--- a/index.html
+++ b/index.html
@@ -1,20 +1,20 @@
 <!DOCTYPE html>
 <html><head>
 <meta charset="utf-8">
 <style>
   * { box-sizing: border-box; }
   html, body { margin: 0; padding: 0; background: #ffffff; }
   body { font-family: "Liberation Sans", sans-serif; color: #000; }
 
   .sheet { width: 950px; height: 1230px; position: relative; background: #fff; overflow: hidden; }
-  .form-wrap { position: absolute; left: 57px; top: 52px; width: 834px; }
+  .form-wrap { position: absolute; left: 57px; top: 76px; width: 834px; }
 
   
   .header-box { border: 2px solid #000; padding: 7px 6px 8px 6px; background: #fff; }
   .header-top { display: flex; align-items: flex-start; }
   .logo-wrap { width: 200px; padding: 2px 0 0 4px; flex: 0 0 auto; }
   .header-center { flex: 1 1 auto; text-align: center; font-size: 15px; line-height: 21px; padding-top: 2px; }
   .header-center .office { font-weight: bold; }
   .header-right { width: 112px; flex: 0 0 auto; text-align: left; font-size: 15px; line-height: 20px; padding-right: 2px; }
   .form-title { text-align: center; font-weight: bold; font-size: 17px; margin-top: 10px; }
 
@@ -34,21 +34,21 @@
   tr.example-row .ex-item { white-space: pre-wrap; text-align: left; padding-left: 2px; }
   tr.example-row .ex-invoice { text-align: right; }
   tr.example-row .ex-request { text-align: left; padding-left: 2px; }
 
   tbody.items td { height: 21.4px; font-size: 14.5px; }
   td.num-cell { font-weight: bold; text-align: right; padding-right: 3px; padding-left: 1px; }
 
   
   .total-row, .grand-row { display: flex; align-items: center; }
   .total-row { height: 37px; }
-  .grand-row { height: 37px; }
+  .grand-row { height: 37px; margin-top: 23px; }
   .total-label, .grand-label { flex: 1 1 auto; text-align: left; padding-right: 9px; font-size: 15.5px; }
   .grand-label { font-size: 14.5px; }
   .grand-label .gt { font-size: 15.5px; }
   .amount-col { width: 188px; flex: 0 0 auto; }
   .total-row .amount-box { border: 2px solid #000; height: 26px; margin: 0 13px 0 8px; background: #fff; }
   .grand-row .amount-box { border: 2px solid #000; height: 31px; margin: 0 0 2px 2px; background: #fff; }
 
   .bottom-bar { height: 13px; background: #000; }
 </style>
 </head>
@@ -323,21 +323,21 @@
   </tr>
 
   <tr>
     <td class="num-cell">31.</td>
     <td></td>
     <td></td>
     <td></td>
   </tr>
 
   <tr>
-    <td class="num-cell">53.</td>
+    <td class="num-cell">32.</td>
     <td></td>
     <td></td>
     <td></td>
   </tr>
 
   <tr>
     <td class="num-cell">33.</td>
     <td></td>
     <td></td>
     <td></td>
........
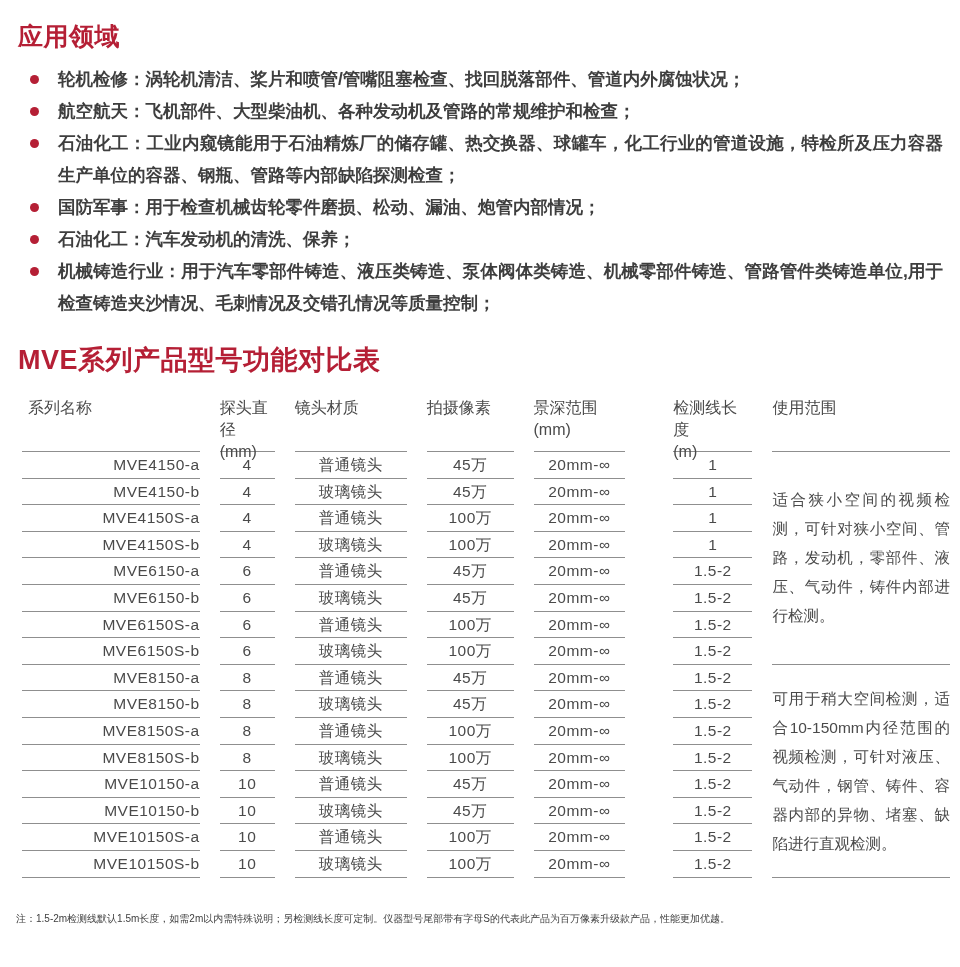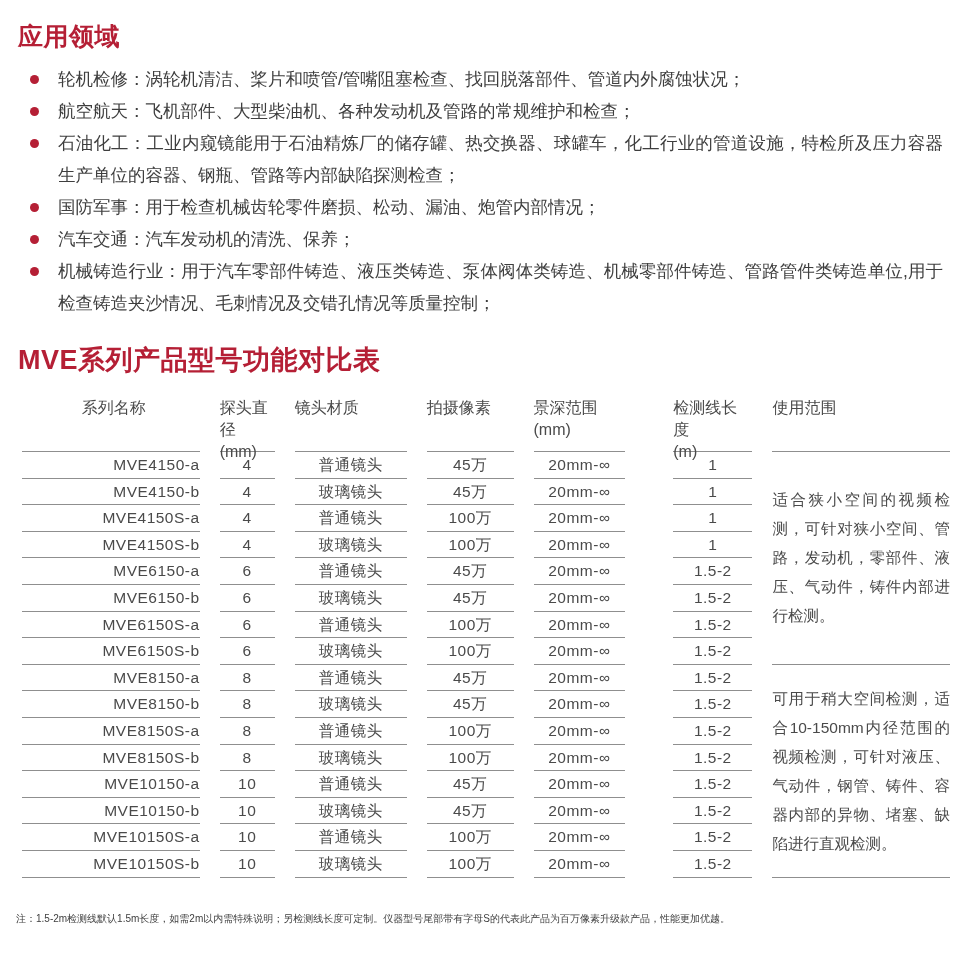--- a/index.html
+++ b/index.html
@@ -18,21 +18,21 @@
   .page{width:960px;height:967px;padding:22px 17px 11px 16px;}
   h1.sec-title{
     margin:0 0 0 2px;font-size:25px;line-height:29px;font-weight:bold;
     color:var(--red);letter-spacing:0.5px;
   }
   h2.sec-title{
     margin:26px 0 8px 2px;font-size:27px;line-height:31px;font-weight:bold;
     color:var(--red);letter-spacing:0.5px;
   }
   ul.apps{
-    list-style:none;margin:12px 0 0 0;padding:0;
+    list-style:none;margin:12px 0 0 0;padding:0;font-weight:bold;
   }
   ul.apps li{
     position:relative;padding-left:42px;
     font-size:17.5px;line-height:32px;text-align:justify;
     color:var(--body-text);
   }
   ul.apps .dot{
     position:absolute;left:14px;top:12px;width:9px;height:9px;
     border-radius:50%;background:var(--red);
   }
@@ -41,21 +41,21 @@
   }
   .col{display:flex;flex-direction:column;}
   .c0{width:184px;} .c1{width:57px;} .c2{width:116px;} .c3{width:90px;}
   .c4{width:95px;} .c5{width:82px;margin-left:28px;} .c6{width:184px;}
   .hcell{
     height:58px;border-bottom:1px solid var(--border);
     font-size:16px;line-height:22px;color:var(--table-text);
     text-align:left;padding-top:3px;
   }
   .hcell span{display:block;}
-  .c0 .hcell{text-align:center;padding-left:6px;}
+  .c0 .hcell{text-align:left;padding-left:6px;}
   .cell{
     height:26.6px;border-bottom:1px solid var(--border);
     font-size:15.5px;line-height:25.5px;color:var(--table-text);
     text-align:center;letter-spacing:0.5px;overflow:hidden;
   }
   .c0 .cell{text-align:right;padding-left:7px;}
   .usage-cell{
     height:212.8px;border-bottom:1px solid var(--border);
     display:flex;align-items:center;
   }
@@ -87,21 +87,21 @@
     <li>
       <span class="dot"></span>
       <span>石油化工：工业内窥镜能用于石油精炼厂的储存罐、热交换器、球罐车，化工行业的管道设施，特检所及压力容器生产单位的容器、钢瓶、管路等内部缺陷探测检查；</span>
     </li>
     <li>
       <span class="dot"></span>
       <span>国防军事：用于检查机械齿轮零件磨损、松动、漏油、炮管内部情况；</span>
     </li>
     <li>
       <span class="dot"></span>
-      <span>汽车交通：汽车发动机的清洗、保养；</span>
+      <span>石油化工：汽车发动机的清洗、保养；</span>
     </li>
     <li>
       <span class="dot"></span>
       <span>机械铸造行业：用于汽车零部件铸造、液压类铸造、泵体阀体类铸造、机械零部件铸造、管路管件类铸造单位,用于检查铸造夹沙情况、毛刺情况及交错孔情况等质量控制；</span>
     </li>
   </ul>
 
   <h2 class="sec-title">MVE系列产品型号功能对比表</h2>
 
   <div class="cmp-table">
........
Copy out each line of the entries where the word "wrap" is found.

-  .form-wrap { position: absolute; left: 57px; top: 52px; width: 834px; }
+  .form-wrap { position: absolute; left: 57px; top: 76px; width: 834px; }
   .logo-wrap { width: 200px; padding: 2px 0 0 4px; flex: 0 0 auto; }
   tr.example-row .ex-item { white-space: pre-wrap; text-align: left; padding-left: 2px; }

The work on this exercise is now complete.